*What to work on*: Please output every record exactly, keeping each line as it is.

(Stored data)
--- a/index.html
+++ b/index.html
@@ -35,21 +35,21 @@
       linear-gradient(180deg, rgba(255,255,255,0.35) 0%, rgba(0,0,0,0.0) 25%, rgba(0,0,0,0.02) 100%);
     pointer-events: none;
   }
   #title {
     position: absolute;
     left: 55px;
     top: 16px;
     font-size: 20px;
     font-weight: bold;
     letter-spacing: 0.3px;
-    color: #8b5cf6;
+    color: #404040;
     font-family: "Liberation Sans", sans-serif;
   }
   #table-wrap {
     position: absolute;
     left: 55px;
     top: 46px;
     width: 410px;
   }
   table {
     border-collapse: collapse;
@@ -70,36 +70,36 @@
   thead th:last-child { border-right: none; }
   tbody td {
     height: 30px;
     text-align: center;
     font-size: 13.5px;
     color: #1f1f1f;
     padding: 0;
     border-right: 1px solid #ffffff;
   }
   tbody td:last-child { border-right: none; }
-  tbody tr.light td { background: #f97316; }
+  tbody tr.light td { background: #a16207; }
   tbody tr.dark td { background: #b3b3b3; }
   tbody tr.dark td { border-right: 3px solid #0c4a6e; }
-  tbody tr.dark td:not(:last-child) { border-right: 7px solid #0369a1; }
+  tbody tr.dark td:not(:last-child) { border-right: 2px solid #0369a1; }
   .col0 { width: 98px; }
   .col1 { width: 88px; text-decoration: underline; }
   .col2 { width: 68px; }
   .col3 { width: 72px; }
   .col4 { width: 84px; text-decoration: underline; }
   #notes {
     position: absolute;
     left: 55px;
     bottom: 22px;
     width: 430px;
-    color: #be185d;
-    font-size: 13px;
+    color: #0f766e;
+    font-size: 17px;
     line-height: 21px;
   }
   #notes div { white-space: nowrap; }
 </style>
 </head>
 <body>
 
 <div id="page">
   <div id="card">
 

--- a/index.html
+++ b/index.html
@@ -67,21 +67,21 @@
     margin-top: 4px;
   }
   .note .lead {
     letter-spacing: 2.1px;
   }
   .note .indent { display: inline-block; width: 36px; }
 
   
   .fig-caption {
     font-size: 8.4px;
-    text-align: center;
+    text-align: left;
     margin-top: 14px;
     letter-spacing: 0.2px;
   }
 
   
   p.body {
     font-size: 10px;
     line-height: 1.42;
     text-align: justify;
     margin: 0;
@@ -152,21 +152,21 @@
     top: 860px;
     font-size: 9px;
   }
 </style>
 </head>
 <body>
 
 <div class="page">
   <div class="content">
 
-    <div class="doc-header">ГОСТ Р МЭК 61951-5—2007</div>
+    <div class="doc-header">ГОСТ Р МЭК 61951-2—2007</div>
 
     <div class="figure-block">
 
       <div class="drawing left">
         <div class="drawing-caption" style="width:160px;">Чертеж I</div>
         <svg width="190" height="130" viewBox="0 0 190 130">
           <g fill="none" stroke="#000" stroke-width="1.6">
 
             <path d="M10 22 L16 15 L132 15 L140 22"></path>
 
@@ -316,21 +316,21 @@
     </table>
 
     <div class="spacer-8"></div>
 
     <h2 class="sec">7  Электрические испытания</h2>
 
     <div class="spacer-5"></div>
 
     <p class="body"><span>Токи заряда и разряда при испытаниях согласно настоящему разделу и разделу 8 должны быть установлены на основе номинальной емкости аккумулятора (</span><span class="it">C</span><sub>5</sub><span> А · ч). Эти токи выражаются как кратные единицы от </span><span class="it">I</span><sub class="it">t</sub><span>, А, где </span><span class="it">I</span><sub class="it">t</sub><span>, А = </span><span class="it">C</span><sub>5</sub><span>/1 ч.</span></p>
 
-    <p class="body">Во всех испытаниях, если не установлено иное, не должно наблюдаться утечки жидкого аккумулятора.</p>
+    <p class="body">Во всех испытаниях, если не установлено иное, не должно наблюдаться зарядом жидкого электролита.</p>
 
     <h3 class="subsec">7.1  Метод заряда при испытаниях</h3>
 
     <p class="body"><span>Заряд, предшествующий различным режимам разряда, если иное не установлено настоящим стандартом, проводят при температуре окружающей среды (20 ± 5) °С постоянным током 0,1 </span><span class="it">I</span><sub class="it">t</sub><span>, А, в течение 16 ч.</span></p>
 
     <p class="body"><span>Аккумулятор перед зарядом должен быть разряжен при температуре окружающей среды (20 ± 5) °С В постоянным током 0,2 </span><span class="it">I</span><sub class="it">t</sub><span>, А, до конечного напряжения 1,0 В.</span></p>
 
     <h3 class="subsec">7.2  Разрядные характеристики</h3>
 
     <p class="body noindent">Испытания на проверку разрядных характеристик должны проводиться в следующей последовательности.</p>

*Solution to the exercise*:
--- a/index.html
+++ b/index.html
@@ -35,21 +35,21 @@
       linear-gradient(180deg, rgba(255,255,255,0.35) 0%, rgba(0,0,0,0.0) 25%, rgba(0,0,0,0.02) 100%);
     pointer-events: none;
   }
   #title {
     position: absolute;
     left: 55px;
     top: 16px;
     font-size: 20px;
     font-weight: bold;
     letter-spacing: 0.3px;
-    color: #8b5cf6;
+    color: #404040;
     font-family: "Liberation Sans", sans-serif;
   }
   #table-wrap {
     position: absolute;
     left: 55px;
     top: 46px;
     width: 410px;
   }
   table {
     border-collapse: collapse;
@@ -70,36 +70,36 @@
   thead th:last-child { border-right: none; }
   tbody td {
     height: 30px;
     text-align: center;
     font-size: 13.5px;
     color: #1f1f1f;
     padding: 0;
     border-right: 1px solid #ffffff;
   }
   tbody td:last-child { border-right: none; }
-  tbody tr.light td { background: #f97316; }
+  tbody tr.light td { background: #a16207; }
   tbody tr.dark td { background: #b3b3b3; }
   tbody tr.dark td { border-right: 3px solid #0c4a6e; }
-  tbody tr.dark td:not(:last-child) { border-right: 7px solid #0369a1; }
+  tbody tr.dark td:not(:last-child) { border-right: 2px solid #0369a1; }
   .col0 { width: 98px; }
   .col1 { width: 88px; text-decoration: underline; }
   .col2 { width: 68px; }
   .col3 { width: 72px; }
   .col4 { width: 84px; text-decoration: underline; }
   #notes {
     position: absolute;
     left: 55px;
     bottom: 22px;
     width: 430px;
-    color: #be185d;
-    font-size: 13px;
+    color: #0f766e;
+    font-size: 17px;
     line-height: 21px;
   }
   #notes div { white-space: nowrap; }
 </style>
 </head>
 <body>
 
 <div id="page">
   <div id="card">
 

--- a/index.html
+++ b/index.html
@@ -67,21 +67,21 @@
     margin-top: 4px;
   }
   .note .lead {
     letter-spacing: 2.1px;
   }
   .note .indent { display: inline-block; width: 36px; }
 
   
   .fig-caption {
     font-size: 8.4px;
-    text-align: center;
+    text-align: left;
     margin-top: 14px;
     letter-spacing: 0.2px;
   }
 
   
   p.body {
     font-size: 10px;
     line-height: 1.42;
     text-align: justify;
     margin: 0;
@@ -152,21 +152,21 @@
     top: 860px;
     font-size: 9px;
   }
 </style>
 </head>
 <body>
 
 <div class="page">
   <div class="content">
 
-    <div class="doc-header">ГОСТ Р МЭК 61951-5—2007</div>
+    <div class="doc-header">ГОСТ Р МЭК 61951-2—2007</div>
 
     <div class="figure-block">
 
       <div class="drawing left">
         <div class="drawing-caption" style="width:160px;">Чертеж I</div>
         <svg width="190" height="130" viewBox="0 0 190 130">
           <g fill="none" stroke="#000" stroke-width="1.6">
 
             <path d="M10 22 L16 15 L132 15 L140 22"></path>
 
@@ -316,21 +316,21 @@
     </table>
 
     <div class="spacer-8"></div>
 
     <h2 class="sec">7  Электрические испытания</h2>
 
     <div class="spacer-5"></div>
 
     <p class="body"><span>Токи заряда и разряда при испытаниях согласно настоящему разделу и разделу 8 должны быть установлены на основе номинальной емкости аккумулятора (</span><span class="it">C</span><sub>5</sub><span> А · ч). Эти токи выражаются как кратные единицы от </span><span class="it">I</span><sub class="it">t</sub><span>, А, где </span><span class="it">I</span><sub class="it">t</sub><span>, А = </span><span class="it">C</span><sub>5</sub><span>/1 ч.</span></p>
 
-    <p class="body">Во всех испытаниях, если не установлено иное, не должно наблюдаться утечки жидкого аккумулятора.</p>
+    <p class="body">Во всех испытаниях, если не установлено иное, не должно наблюдаться зарядом жидкого электролита.</p>
 
     <h3 class="subsec">7.1  Метод заряда при испытаниях</h3>
 
     <p class="body"><span>Заряд, предшествующий различным режимам разряда, если иное не установлено настоящим стандартом, проводят при температуре окружающей среды (20 ± 5) °С постоянным током 0,1 </span><span class="it">I</span><sub class="it">t</sub><span>, А, в течение 16 ч.</span></p>
 
     <p class="body"><span>Аккумулятор перед зарядом должен быть разряжен при температуре окружающей среды (20 ± 5) °С В постоянным током 0,2 </span><span class="it">I</span><sub class="it">t</sub><span>, А, до конечного напряжения 1,0 В.</span></p>
 
     <h3 class="subsec">7.2  Разрядные характеристики</h3>
 
     <p class="body noindent">Испытания на проверку разрядных характеристик должны проводиться в следующей последовательности.</p>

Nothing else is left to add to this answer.